Computing and Intelligence Department, Institute of High Performance Computing (IHPC), Agency for Science, Technology and Research (A*STAR), 1 Fusionopolis Way, #16-16 Connexis, Singapore 138632, Singapore.
Biosensors (Basel). 2023 Mar 15;13(3):389. doi: 10.3390/bios13030389.
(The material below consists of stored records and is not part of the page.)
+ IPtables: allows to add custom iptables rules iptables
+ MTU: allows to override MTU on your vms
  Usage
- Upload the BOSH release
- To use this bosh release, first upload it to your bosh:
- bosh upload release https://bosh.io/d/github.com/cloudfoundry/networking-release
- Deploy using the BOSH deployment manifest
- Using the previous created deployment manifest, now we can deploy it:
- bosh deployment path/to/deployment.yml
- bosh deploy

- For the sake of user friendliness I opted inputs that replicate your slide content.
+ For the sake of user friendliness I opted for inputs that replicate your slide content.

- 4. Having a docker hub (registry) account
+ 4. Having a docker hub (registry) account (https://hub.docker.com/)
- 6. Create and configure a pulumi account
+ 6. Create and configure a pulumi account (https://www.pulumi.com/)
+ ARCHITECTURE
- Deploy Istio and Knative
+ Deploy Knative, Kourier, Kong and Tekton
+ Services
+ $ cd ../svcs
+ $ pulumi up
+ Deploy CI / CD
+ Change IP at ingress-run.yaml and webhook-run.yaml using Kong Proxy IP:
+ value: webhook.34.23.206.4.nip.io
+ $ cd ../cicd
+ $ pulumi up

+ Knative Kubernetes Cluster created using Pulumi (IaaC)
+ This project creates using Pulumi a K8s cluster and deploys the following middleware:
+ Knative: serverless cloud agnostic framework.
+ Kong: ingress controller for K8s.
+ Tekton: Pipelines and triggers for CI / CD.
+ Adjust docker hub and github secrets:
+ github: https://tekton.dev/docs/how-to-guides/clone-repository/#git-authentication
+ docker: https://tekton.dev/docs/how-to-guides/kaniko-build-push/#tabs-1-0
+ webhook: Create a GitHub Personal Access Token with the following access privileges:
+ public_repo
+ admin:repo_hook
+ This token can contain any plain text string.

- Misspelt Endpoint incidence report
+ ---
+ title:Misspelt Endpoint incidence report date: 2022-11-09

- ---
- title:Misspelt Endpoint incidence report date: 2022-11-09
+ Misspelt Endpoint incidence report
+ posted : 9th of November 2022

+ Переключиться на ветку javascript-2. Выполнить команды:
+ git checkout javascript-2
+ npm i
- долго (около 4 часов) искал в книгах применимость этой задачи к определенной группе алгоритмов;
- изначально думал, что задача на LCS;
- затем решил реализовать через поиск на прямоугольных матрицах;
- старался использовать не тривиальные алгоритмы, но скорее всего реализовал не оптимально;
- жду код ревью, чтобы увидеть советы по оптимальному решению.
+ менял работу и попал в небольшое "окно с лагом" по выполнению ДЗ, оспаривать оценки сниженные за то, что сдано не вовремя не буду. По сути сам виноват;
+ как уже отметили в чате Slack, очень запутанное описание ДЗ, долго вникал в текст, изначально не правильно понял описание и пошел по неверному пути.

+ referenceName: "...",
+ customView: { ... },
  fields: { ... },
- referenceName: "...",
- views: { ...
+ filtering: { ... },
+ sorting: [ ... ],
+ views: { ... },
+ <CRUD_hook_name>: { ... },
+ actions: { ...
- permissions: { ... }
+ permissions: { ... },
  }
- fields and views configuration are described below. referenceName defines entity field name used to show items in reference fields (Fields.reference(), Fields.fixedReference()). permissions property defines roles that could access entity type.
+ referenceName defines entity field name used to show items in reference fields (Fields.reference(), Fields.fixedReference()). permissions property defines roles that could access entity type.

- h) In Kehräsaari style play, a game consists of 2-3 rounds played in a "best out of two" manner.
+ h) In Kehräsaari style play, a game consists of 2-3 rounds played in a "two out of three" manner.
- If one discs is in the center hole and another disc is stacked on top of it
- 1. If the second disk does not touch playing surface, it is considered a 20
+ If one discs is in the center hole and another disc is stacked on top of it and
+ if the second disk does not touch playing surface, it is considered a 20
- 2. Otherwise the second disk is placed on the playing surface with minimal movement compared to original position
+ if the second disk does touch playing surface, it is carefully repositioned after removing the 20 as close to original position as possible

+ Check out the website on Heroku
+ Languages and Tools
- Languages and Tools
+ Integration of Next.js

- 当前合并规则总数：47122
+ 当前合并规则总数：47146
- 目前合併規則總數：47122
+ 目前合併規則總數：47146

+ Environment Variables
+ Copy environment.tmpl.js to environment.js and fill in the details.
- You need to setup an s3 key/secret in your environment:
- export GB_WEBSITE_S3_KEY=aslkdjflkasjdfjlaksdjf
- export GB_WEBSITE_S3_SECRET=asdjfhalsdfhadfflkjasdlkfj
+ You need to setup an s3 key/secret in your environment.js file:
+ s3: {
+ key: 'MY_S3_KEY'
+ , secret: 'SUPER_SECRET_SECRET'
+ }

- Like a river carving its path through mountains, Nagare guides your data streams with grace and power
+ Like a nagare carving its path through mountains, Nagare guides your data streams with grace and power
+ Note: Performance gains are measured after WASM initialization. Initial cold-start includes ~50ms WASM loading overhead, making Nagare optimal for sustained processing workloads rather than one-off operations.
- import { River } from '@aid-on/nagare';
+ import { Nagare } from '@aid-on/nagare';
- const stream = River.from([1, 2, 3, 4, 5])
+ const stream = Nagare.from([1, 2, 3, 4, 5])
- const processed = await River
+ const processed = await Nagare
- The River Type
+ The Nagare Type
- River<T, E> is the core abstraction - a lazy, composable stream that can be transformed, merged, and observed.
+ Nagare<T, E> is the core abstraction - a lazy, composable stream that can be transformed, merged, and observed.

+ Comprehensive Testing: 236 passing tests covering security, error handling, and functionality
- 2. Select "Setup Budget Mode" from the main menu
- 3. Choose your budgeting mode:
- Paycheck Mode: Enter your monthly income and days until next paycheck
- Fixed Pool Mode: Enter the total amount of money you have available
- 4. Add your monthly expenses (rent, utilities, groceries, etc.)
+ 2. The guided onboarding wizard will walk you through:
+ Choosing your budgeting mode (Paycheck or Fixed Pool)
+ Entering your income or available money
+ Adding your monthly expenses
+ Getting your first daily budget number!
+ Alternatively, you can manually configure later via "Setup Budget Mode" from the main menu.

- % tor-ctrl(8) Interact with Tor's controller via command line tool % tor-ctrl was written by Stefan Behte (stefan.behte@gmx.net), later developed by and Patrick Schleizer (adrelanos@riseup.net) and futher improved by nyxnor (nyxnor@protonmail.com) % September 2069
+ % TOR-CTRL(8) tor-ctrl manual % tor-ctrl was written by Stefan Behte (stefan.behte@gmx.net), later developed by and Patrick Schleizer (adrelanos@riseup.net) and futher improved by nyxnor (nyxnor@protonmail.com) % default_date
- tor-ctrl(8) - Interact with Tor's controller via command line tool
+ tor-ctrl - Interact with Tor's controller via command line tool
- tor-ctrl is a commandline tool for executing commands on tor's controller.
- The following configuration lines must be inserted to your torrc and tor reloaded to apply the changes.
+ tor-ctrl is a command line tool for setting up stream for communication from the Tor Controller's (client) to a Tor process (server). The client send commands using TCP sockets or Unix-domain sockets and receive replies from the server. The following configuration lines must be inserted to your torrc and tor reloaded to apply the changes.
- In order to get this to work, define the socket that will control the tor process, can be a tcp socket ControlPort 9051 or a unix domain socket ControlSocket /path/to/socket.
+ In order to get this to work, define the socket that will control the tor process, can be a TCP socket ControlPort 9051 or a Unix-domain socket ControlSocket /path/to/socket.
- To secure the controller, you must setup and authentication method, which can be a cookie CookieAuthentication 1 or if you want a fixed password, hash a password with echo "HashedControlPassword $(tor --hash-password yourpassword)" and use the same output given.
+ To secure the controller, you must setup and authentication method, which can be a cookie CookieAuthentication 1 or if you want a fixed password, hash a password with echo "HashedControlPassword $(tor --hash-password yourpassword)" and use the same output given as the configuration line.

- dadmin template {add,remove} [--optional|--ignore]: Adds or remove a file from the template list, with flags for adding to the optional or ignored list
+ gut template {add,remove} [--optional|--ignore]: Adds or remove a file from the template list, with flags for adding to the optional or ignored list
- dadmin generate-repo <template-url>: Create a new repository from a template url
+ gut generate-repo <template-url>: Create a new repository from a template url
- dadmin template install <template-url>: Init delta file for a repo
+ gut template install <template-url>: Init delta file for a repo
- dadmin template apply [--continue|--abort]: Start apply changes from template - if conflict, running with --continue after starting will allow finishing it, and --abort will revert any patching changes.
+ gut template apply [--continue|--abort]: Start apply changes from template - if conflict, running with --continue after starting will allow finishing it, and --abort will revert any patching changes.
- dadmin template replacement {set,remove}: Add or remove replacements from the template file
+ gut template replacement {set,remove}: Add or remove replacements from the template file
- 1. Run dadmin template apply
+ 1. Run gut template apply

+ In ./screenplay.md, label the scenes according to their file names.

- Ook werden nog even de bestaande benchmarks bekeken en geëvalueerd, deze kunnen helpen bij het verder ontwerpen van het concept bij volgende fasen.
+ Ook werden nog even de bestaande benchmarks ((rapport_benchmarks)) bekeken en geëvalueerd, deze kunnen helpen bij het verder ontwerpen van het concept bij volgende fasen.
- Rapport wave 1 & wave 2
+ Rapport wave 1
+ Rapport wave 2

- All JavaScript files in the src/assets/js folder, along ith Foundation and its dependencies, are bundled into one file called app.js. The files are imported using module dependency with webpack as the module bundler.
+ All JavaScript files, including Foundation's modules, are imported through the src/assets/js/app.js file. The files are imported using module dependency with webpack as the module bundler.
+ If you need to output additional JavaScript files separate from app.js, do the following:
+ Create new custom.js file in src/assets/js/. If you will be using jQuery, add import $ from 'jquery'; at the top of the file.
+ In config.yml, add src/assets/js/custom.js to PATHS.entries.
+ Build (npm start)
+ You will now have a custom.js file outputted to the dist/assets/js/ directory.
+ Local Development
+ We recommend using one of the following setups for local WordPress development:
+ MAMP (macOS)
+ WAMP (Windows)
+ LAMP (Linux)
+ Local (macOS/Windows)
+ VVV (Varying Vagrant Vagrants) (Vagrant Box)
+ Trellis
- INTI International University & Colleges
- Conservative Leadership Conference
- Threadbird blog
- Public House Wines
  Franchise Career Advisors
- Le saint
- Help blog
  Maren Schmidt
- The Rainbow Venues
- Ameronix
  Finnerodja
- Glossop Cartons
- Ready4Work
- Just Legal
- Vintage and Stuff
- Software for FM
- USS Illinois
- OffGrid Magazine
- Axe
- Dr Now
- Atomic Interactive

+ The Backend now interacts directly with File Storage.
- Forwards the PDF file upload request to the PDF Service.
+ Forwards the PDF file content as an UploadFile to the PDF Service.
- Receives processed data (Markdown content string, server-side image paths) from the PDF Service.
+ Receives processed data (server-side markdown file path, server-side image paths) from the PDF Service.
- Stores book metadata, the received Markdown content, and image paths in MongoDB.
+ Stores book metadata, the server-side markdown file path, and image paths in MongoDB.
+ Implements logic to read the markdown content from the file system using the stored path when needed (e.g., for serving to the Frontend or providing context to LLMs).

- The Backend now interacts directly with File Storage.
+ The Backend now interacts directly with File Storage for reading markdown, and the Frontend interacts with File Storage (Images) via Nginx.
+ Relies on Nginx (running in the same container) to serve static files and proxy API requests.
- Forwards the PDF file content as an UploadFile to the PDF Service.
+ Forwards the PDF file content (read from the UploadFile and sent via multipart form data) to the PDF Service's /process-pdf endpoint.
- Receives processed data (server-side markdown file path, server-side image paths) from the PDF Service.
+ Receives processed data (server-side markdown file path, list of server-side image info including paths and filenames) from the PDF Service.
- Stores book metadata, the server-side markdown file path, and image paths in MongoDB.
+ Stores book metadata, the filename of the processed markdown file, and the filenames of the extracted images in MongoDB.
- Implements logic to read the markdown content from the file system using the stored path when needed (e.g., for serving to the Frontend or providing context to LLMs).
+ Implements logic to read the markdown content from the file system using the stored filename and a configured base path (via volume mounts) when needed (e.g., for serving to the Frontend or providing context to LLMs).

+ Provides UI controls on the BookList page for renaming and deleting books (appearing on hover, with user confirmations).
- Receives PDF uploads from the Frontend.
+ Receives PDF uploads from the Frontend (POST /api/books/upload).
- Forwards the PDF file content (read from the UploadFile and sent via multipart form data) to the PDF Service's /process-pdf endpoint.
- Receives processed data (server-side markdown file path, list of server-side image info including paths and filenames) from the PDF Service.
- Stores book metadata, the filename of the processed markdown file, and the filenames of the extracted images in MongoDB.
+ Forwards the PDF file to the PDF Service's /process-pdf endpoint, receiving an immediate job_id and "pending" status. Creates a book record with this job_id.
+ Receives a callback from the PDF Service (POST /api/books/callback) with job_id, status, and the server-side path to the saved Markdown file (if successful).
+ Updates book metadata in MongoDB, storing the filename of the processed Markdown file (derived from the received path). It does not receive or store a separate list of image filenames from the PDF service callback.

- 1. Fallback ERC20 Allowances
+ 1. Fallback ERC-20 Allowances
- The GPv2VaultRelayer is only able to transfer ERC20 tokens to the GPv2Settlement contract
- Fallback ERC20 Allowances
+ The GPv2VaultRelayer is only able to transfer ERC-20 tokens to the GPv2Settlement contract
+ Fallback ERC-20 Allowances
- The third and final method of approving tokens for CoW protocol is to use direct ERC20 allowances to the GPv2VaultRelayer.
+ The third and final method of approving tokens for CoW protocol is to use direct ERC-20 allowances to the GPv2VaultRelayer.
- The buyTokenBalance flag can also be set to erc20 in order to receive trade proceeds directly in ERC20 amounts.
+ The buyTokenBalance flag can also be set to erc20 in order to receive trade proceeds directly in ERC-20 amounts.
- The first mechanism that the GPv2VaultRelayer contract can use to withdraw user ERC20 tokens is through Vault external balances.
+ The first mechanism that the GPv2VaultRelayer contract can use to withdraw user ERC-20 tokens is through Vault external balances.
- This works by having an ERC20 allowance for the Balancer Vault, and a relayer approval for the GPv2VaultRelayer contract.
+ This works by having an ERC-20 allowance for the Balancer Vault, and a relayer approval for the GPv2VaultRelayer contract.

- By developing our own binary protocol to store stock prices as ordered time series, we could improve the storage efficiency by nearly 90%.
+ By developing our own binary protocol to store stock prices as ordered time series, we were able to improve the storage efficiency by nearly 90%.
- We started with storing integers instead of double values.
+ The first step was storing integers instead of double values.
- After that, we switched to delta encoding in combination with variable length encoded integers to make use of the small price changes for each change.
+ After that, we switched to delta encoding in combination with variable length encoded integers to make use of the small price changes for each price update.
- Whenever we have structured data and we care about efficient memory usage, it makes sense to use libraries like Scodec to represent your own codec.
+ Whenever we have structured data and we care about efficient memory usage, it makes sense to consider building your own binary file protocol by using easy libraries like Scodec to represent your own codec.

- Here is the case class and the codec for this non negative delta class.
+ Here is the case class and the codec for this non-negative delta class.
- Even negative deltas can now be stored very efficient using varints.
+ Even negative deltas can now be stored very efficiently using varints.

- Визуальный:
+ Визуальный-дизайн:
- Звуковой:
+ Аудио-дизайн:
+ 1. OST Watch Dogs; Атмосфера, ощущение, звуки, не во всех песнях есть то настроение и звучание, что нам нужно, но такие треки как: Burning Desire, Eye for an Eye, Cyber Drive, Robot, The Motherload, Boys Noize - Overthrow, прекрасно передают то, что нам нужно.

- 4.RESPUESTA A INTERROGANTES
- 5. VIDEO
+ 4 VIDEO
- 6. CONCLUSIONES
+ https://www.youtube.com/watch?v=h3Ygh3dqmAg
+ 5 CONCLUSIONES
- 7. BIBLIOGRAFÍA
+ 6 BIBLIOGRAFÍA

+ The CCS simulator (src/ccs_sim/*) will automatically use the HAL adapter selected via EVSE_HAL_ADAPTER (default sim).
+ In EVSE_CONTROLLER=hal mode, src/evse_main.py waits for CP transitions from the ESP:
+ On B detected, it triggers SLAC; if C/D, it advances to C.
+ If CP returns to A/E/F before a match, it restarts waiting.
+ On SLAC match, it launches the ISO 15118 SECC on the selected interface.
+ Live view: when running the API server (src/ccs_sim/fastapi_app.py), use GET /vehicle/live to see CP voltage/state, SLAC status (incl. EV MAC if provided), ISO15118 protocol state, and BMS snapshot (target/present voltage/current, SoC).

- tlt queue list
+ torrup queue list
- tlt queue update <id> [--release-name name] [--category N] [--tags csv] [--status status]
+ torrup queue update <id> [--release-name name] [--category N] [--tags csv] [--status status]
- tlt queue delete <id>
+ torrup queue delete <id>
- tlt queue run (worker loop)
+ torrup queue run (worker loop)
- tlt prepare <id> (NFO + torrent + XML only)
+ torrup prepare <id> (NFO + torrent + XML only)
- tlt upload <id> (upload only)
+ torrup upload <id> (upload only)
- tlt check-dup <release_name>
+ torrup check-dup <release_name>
Organs-on-chips (OoCs) are miniature microfluidic systems that have arguably become a class of advanced in vitro models. Deep learning, as an emerging topic in machine learning, has the ability to extract a hidden statistical relationship from the input data. Recently, these two areas have become integrated to achieve synergy for accelerating drug screening. This review provides a brief description of the basic concepts of deep learning used in OoCs and exemplifies the successful use cases for different types of OoCs. These microfluidic chips are of potential to be assembled as highly potent human-on-chips with complex physiological or pathological functions. Finally, we discuss the future supply with perspectives and potential challenges in terms of combining OoCs and deep learning for image processing and automation designs.
器官芯片(Organs-on-chips,OoCs)是一种微型微流控系统,可以说是一种先进的体外模型。深度学习作为机器学习中的一个新兴主题,具有从输入数据中提取隐藏统计关系的能力。最近,这两个领域已经结合起来,以实现协同作用,加速药物筛选。本文简要介绍了深度学习在 OoCs 中的基本概念,并举例说明了不同类型 OoCs 的成功应用案例。这些微流控芯片具有组装成具有复杂生理或病理功能的高通量人体芯片的潜力。最后,我们讨论了未来在图像处理和自动化设计方面结合 OoCs 和深度学习的观点和潜在挑战。